Your answer must be the full listing below, repeated exactly, with no pictures in it.

BEGIN

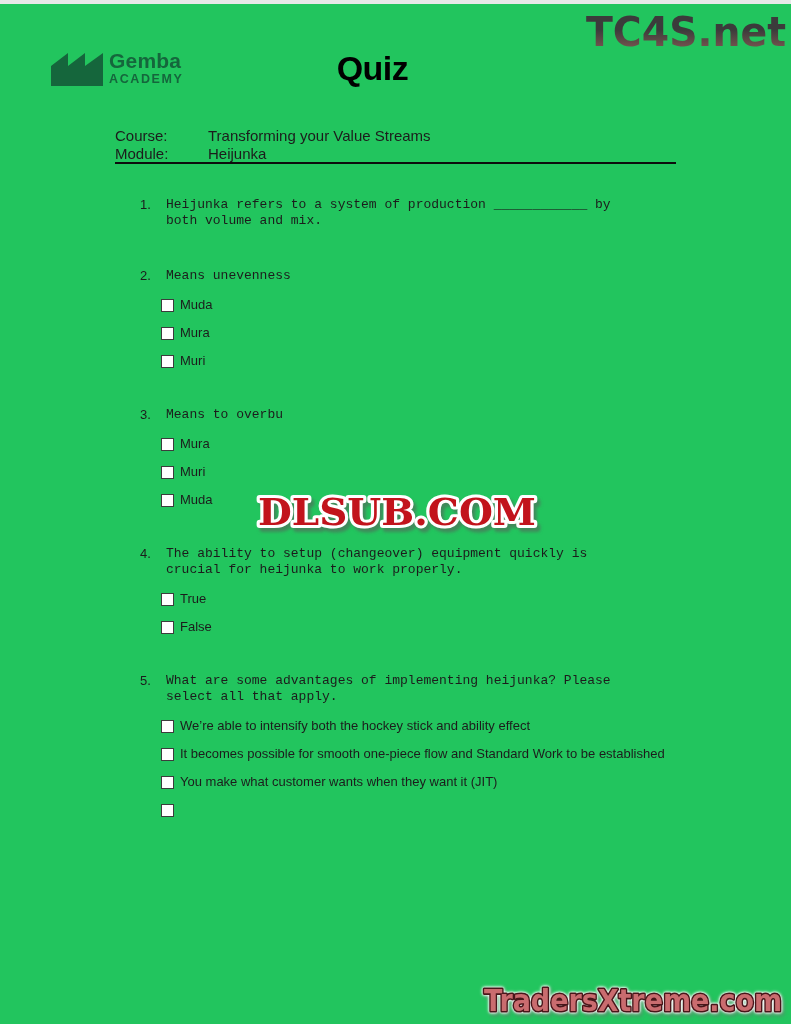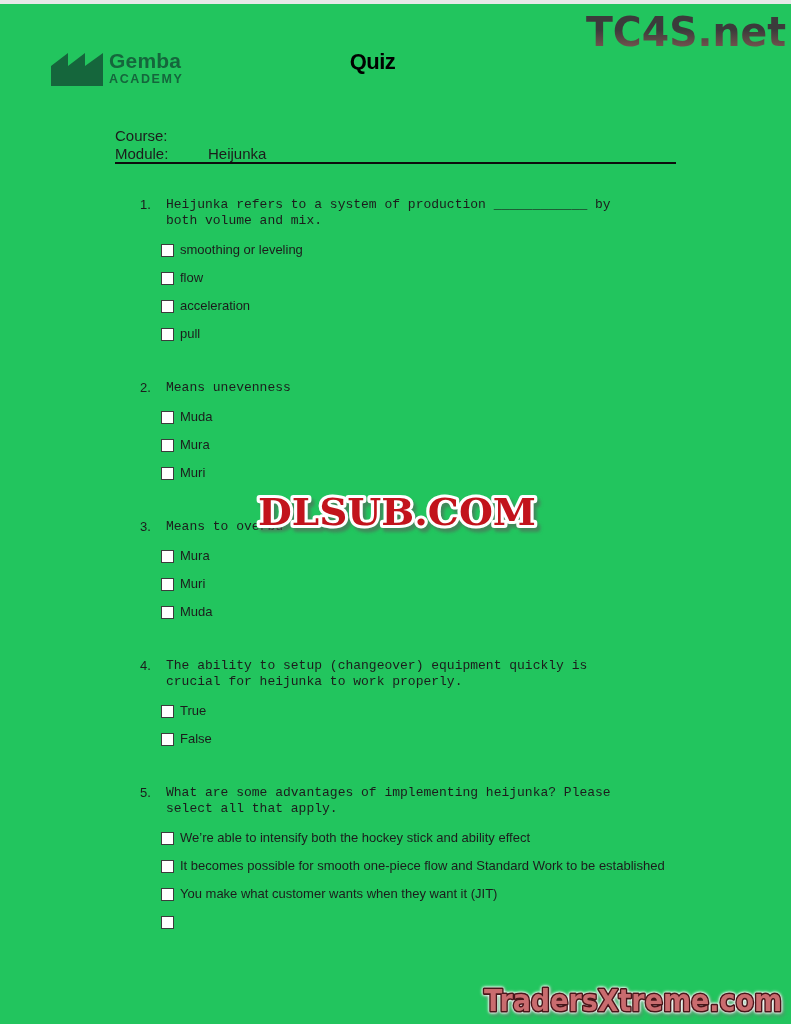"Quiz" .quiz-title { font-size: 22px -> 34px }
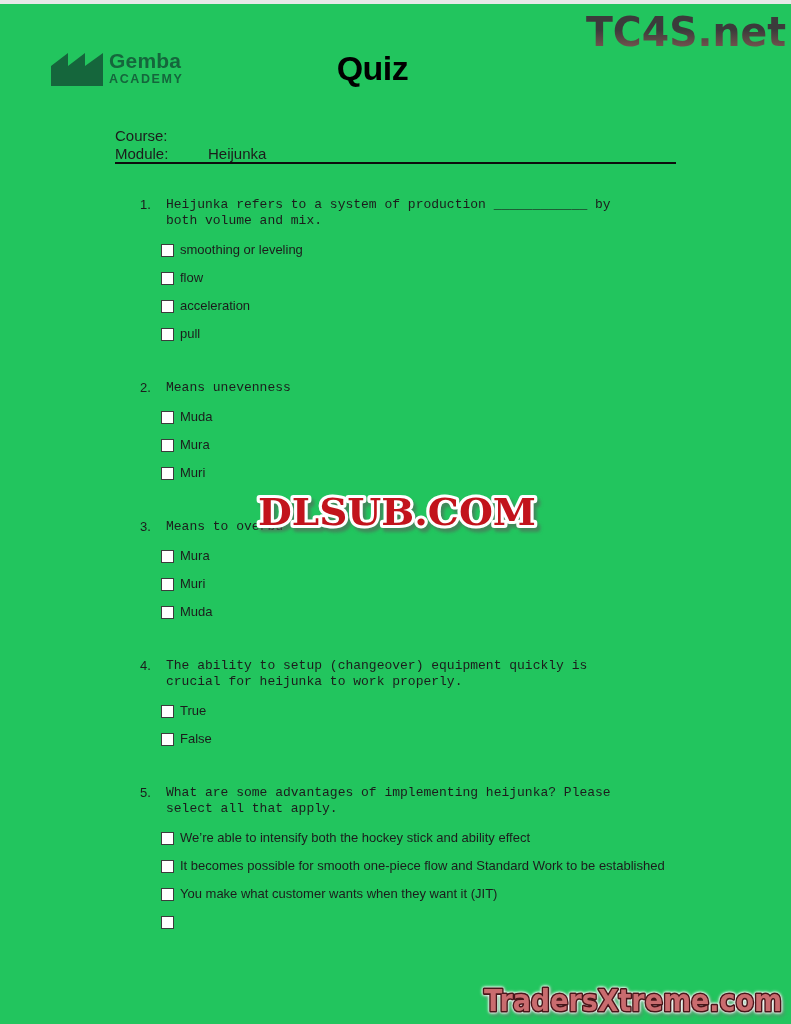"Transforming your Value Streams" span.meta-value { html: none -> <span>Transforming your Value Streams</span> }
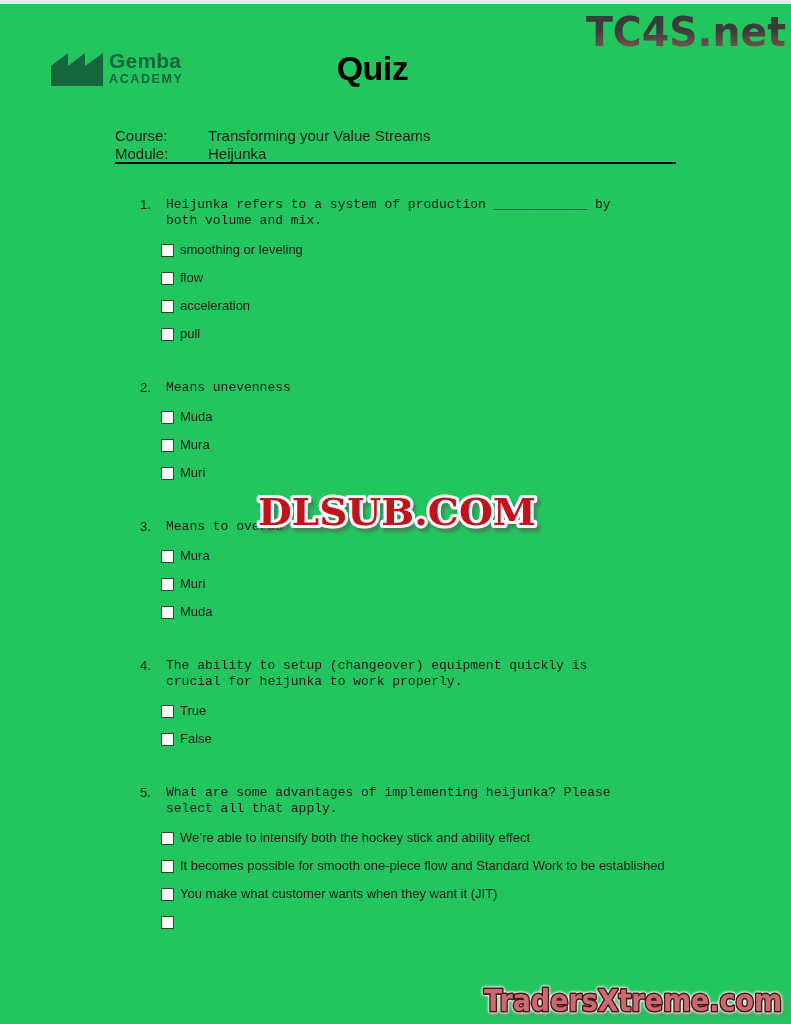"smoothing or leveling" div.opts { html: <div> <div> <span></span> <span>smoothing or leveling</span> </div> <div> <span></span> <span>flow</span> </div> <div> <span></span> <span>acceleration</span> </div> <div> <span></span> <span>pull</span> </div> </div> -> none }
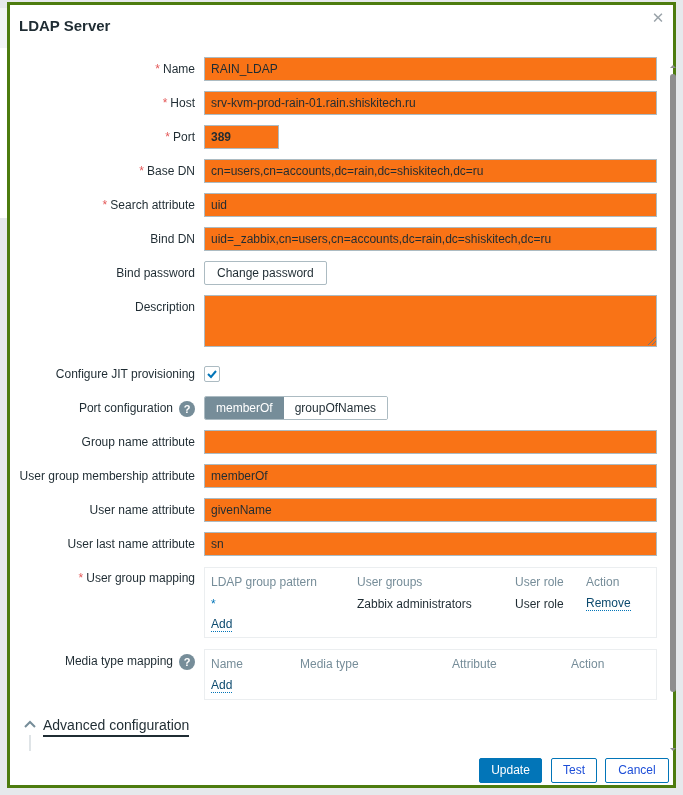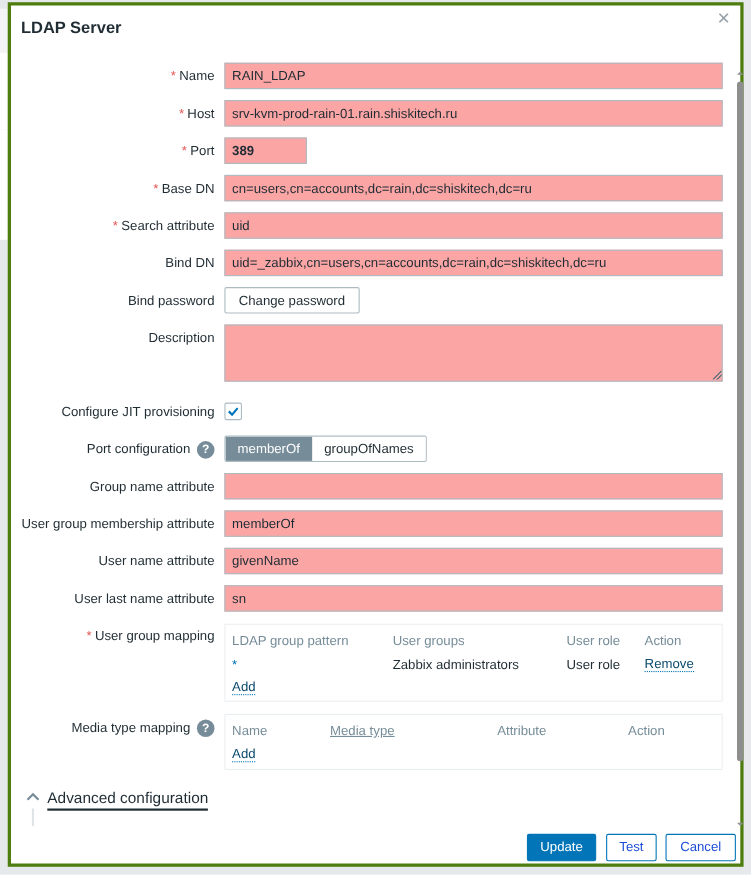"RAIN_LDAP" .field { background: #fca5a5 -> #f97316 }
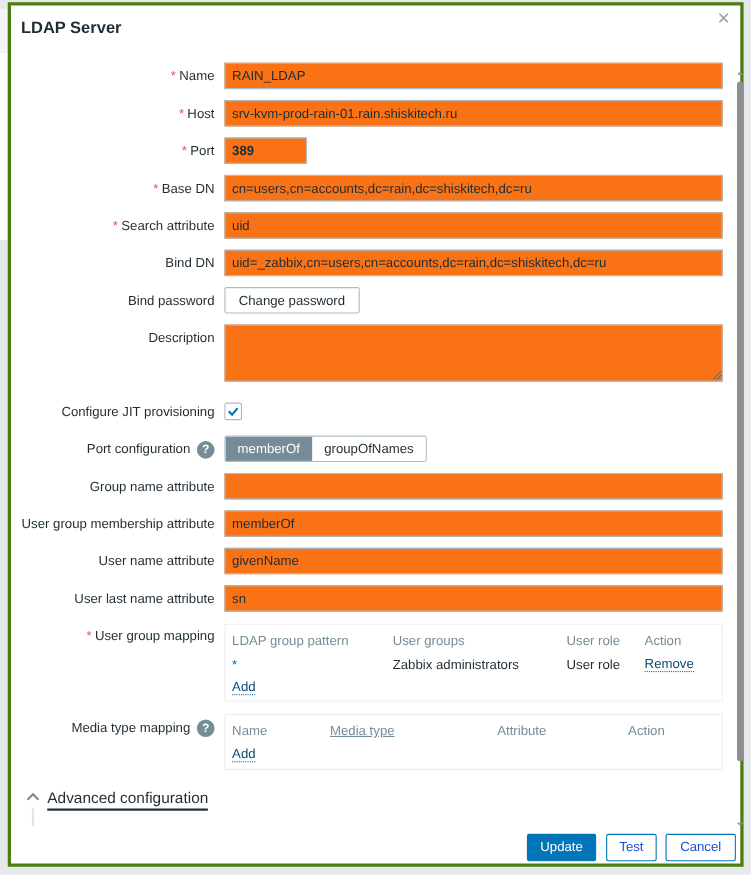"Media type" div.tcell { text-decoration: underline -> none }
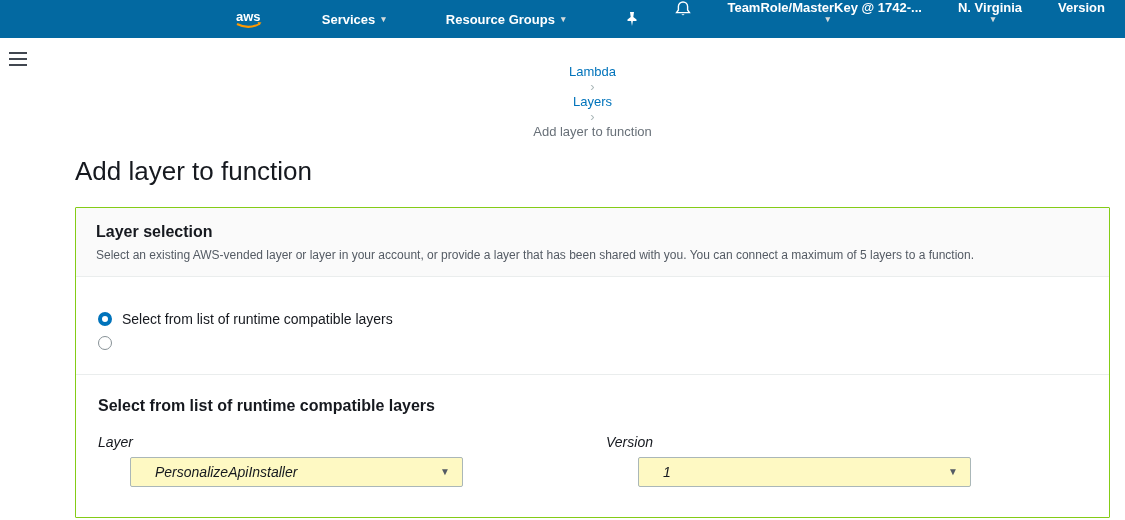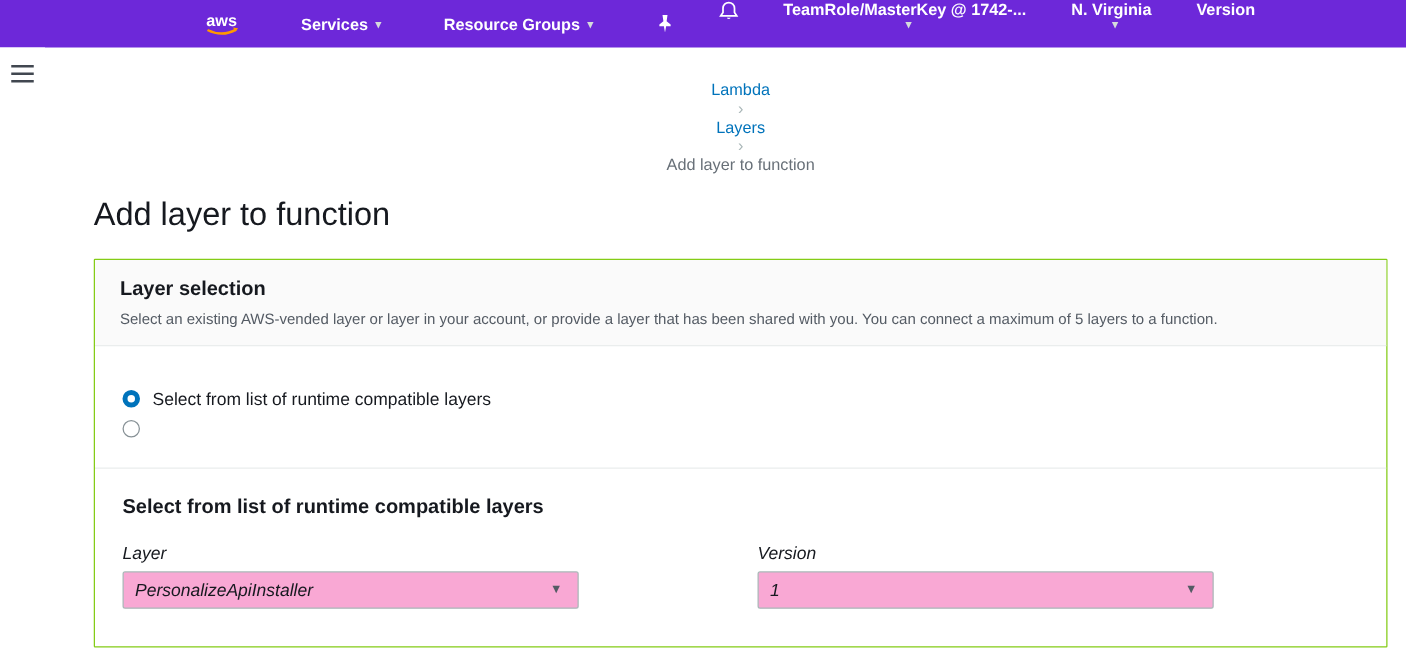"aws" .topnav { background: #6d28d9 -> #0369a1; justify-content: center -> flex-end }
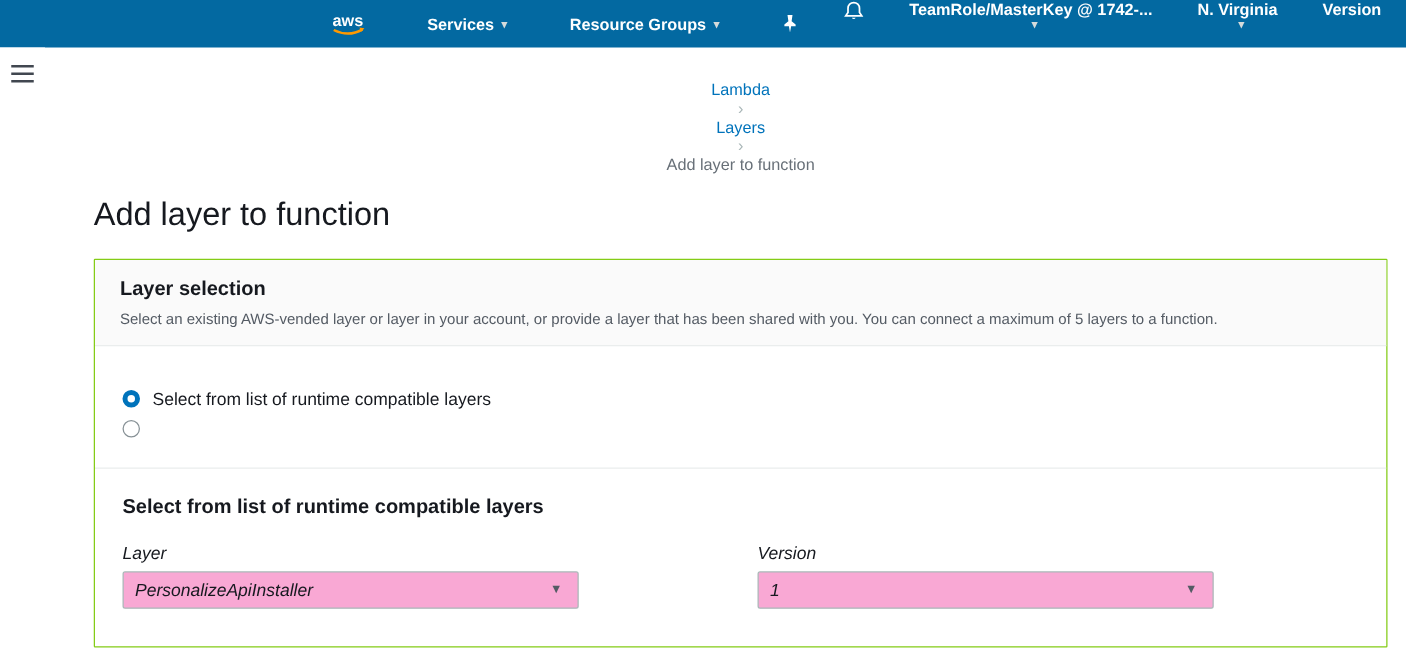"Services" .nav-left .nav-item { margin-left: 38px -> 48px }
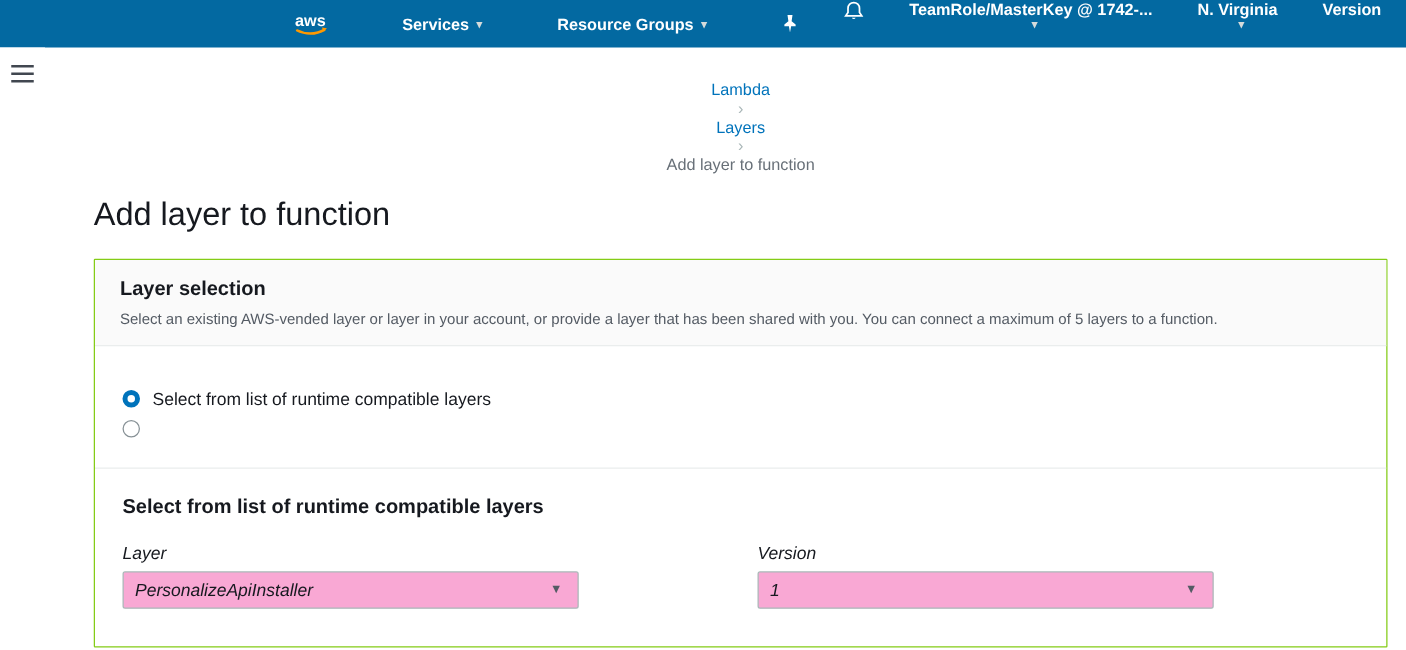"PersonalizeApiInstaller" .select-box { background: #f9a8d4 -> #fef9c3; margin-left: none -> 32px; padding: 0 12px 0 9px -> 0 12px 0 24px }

END

■ Answer section ■
"Quiz" .quiz-title { font-size: 22px -> 34px }
"Transforming your Value Streams" span.meta-value { html: none -> <span>Transforming your Value Streams</span> }
"smoothing or leveling" div.opts { html: <div> <div> <span></span> <span>smoothing or leveling</span> </div> <div> <span></span> <span>flow</span> </div> <div> <span></span> <span>acceleration</span> </div> <div> <span></span> <span>pull</span> </div> </div> -> none }
"RAIN_LDAP" .field { background: #fca5a5 -> #f97316 }
"Media type" div.tcell { text-decoration: underline -> none }
"aws" .topnav { background: #6d28d9 -> #0369a1; justify-content: center -> flex-end }
"Services" .nav-left .nav-item { margin-left: 38px -> 48px }
"PersonalizeApiInstaller" .select-box { background: #f9a8d4 -> #fef9c3; margin-left: none -> 32px; padding: 0 12px 0 9px -> 0 12px 0 24px }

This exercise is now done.